Cette semaine, un certain bruit a été causé par le fait suivant : un programme pour les téléphones mobiles iPhone, qui a été validé par Apple (la firme qui construit ces engins), et proposant de donner une liste des personnalités juives connues, a été lancée le 9 août en France. D’abord passée inaperçue, elle a ensuite fait scandale. Par ailleurs, j’ai entendu cette semaine à la télé un commentaire précisant que telle personnalité (j’ai oublié son nom) était « de confession juive ».
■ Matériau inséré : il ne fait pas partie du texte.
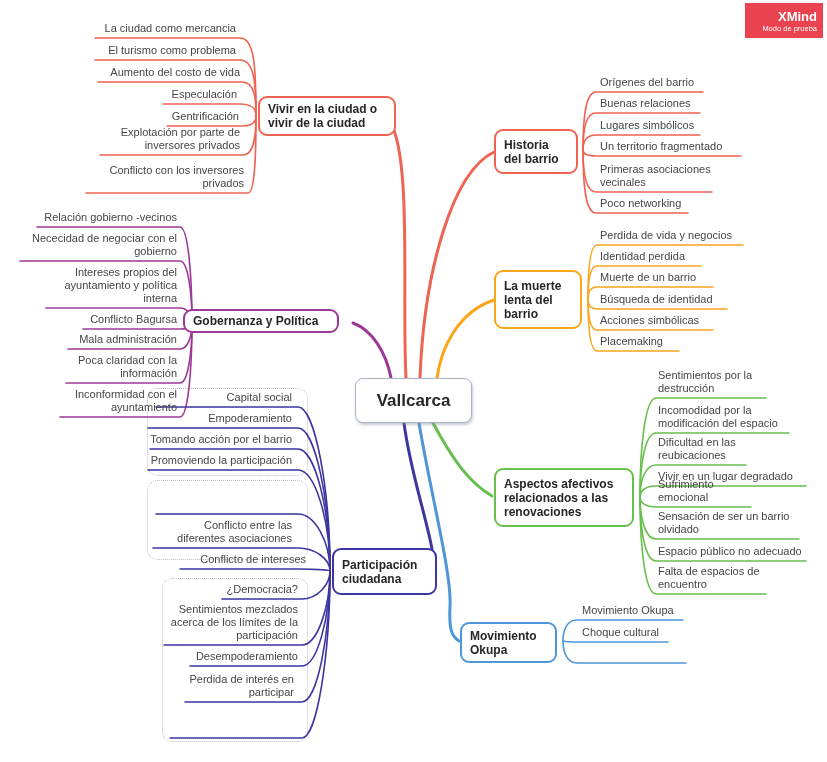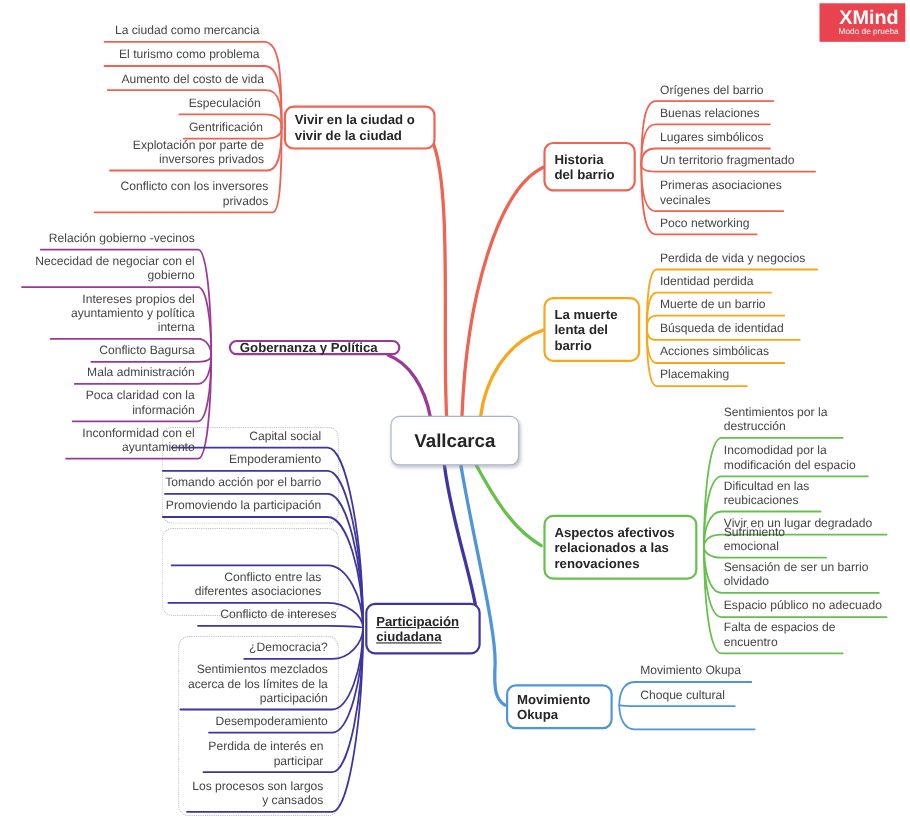--- a/index.html
+++ b/index.html
@@ -15,21 +15,21 @@
         padding:3px 8px;box-sizing:border-box;
         font-weight:700;font-size:12px;line-height:14px;color:#262626;}
   .root{border-width:1.5px;justify-content:center;text-align:center;
         font-size:17px;line-height:19px;border-radius:8px;
         box-shadow:1px 2px 3px rgba(130,140,160,.45);}
   .grp{position:absolute;z-index:0;border:1.5px dotted #bdbdcd;border-radius:10px;
        box-sizing:border-box;background:transparent;}
   .badge{position:absolute;z-index:5;background:var(--c,#e8434e);color:#fff;
          display:flex;flex-direction:column;justify-content:center;align-items:flex-end;
          padding:2px 6px;box-sizing:border-box;}
-  .badge .t1{font-size:18px;font-weight:700;line-height:15px;}
+  .badge .t1{font-size:13px;font-weight:700;line-height:15px;}
   .badge .t2{font-size:7.5px;font-weight:400;line-height:9px;}
 </style>
 </head>
 <body>
 
 <div id="canvas">
 
   <div class="grp" style="left:147px;top:388px;width:161px;height:88px"></div>
   <div class="grp" style="left:147px;top:480px;width:161px;height:80px"></div>
   <div class="grp" style="left:162px;top:578px;width:146px;height:164px"></div>
@@ -131,49 +131,48 @@
   <div class="tbox" style="left: 494px; top: 270px; width: 88px; height: 59px; --c: #f9a61a;">
       <span>La muerte lenta del barrio</span>
     </div>
   <div class="lbl" style="left:600px;bottom:520px;width:150px">Perdida de vida y negocios</div>
   <div class="lbl" style="left:600px;bottom:499px;width:110px">Identidad perdida</div>
   <div class="lbl" style="left:600px;bottom:478px;width:120px">Muerte de un barrio</div>
   <div class="lbl" style="left:600px;bottom:456px;width:130px">Búsqueda de identidad</div>
   <div class="lbl" style="left:600px;bottom:435px;width:120px">Acciones simbólicas</div>
   <div class="lbl" style="left:600px;bottom:414px;width:90px">Placemaking</div>
 
-  <div class="tbox" style="left: 208px; top: 309px; width: 156px; height: 14px; --c: #9b3a96;">
+  <div class="tbox" style="left: 183px; top: 309px; width: 156px; height: 24px; --c: #9b3a96;">
       <span>Gobernanza y Política</span>
     </div>
   <div class="lbl lr" style="left:37px;bottom:538px;width:140px">Relación gobierno -vecinos</div>
   <div class="lbl lr" style="left:20px;bottom:504px;width:157px">Nececidad de negociar con el gobierno</div>
   <div class="lbl lr" style="left:44px;bottom:457px;width:133px">Intereses propios del ayuntamiento y política interna</div>
   <div class="lbl lr" style="left:78px;bottom:436px;width:99px">Conflicto Bagursa</div>
   <div class="lbl lr" style="left:64px;bottom:416px;width:113px">Mala administración</div>
   <div class="lbl lr" style="left:62px;bottom:382px;width:115px">Poca claridad con la información</div>
   <div class="lbl lr" style="left:58px;bottom:348px;width:119px">Inconformidad con el ayuntamiento</div>
 
   <div class="tbox root" style="left: 355px; top: 378px; width: 117px; height: 45px; --c: #a9b4c6;">
       <span>Vallcarca</span>
     </div>
 
-  <div class="tbox" style="left: 332px; top: 548px; width: 105px; height: 47px; text-decoration: underline; --c: #3d35a1;">
+  <div class="tbox" style="left: 332px; top: 548px; width: 105px; height: 47px; --c: #3d35a1;">
       <span>Participación ciudadana</span>
     </div>
   <div class="lbl lr" style="left:156px;bottom:358px;width:136px">Capital social</div>
   <div class="lbl lr" style="left:148px;bottom:337px;width:144px">Empoderamiento</div>
   <div class="lbl lr" style="left:150px;bottom:316px;width:142px">Tomando acción por el barrio</div>
   <div class="lbl lr" style="left:148px;bottom:295px;width:144px">Promoviendo la participación</div>
   <div class="lbl lr" style="left:153px;bottom:217px;width:139px">Conflicto entre las diferentes asociaciones</div>
   <div class="lbl lr" style="left:192px;bottom:196px;width:114px">Conflicto de intereses</div>
   <div class="lbl lr" style="left:218px;bottom:166px;width:80px">¿Democracia?</div>
   <div class="lbl lr" style="left:164px;bottom:120px;width:134px">Sentimientos mezclados acerca de los límites de la participación</div>
   <div class="lbl lr" style="left:188px;bottom:99px;width:110px">Desempoderamiento</div>
   <div class="lbl lr" style="left:183px;bottom:63px;width:111px">Perdida de interés en participar</div>
-  <div class="lbl lr" style="left:168px;bottom:27px;width:126px">Los procesos son largos y cansados</div>
 
   <div class="tbox" style="left: 494px; top: 468px; width: 140px; height: 59px; --c: #67bf4d;">
       <span>Aspectos afectivos relacionados a las renovaciones</span>
     </div>
   <div class="lbl" style="left:658px;bottom:367px;width:112px">Sentimientos por la destrucción</div>
   <div class="lbl" style="left:658px;bottom:332px;width:140px">Incomodidad por la modificación del espacio</div>
   <div class="lbl" style="left:658px;bottom:300px;width:100px">Dificultad en las reubicaciones</div>
   <div class="lbl" style="left:658px;bottom:279px;width:152px">Vivir en un lugar degradado</div>
   <div class="lbl" style="left:658px;bottom:258px;width:105px">Sufrimiento emocional</div>
   <div class="lbl" style="left:658px;bottom:226px;width:148px">Sensación de ser un barrio olvidado</div>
Ce genre de remarque, on l’entend souvent, et je m’étonne que nul ne s’en étonne. En effet, en quoi cela consiste-t-il, être « de confession juive » ? Le premier rabbin venu vous dira que, pour que vous soyez juif, il faut et il suffit que votre mère soit juive – sans doute parce que la filiation d’après la mère est certaine, alors que le père « officiel » ne l’est pas toujours en réalité. Très bien. Voyons cela de plus près, et, pour la clarté du raisonnement, choisissons une personnalité suffisamment célèbre et que le raisonnement ne gênera pas : Albert Einstein. Et voyons aussi de plus près cette expression, « confession juive » : deux mots, deux éléments à examiner.
Si Einstein était juif, cela implique que sa mère l’était. Si cette mère était juive, il faut donc que sa mère à elle ait été juive. Et ainsi de suite. De génération en génération, remontons jusqu’à Moïse, celui qui a codifié cette religion et lancé la rédaction de l’Ancien Testament dans ses cinq premiers chapitres. Nous sommes ainsi en présence d’une longue lignée de mères juives. Et maintenant, posons-nous la question : ne serait-il pas possible que, parmi ces dizaines de mères juives, l’une d’elles ne l’ait pas été ? Si cela est possible, si la chaîne comprend ne serait-ce qu’une mère non juive, elle s’interrompt, car toutes les descendantes de ces mères supposées juives ne le sont plus ! Et, dès lors, Einstein, qui se trouve au bout de la lignée, n’est plus juif !
Je vous vois venir : l’une de ces femmes a pu devenir (ou redevenir) juive en se convertissant au judaïsme ! Reconnaissons que l’argument tient. Mais il reste encore à examiner le terme confession.
Il est notoire qu’Einstein était athée. Il l’a dit, répété, écrit sur tous les tons. Par conséquent, il n’avait aucune religion – aucune confession –, pas plus le judaïsme qu’une autre. Comment, dans ce cas, peut-on prétendre qu’Einstein était « de confession juive » ? Il faudrait admettre que la religion, transmissible par la naissance (!), est une notion qui s’apparente à la RACE. Or l’espèce humaine n’a pas de races, la science l’a reconnu depuis près d’un siècle.
Il est donc ridicule de dire et d’écrire qu’Einstein était « de confession juive ». Un athée ne peut pas être juif. Ni chrétien, ni musulman, ni quoi que ce soit d’autre relevant de la religion.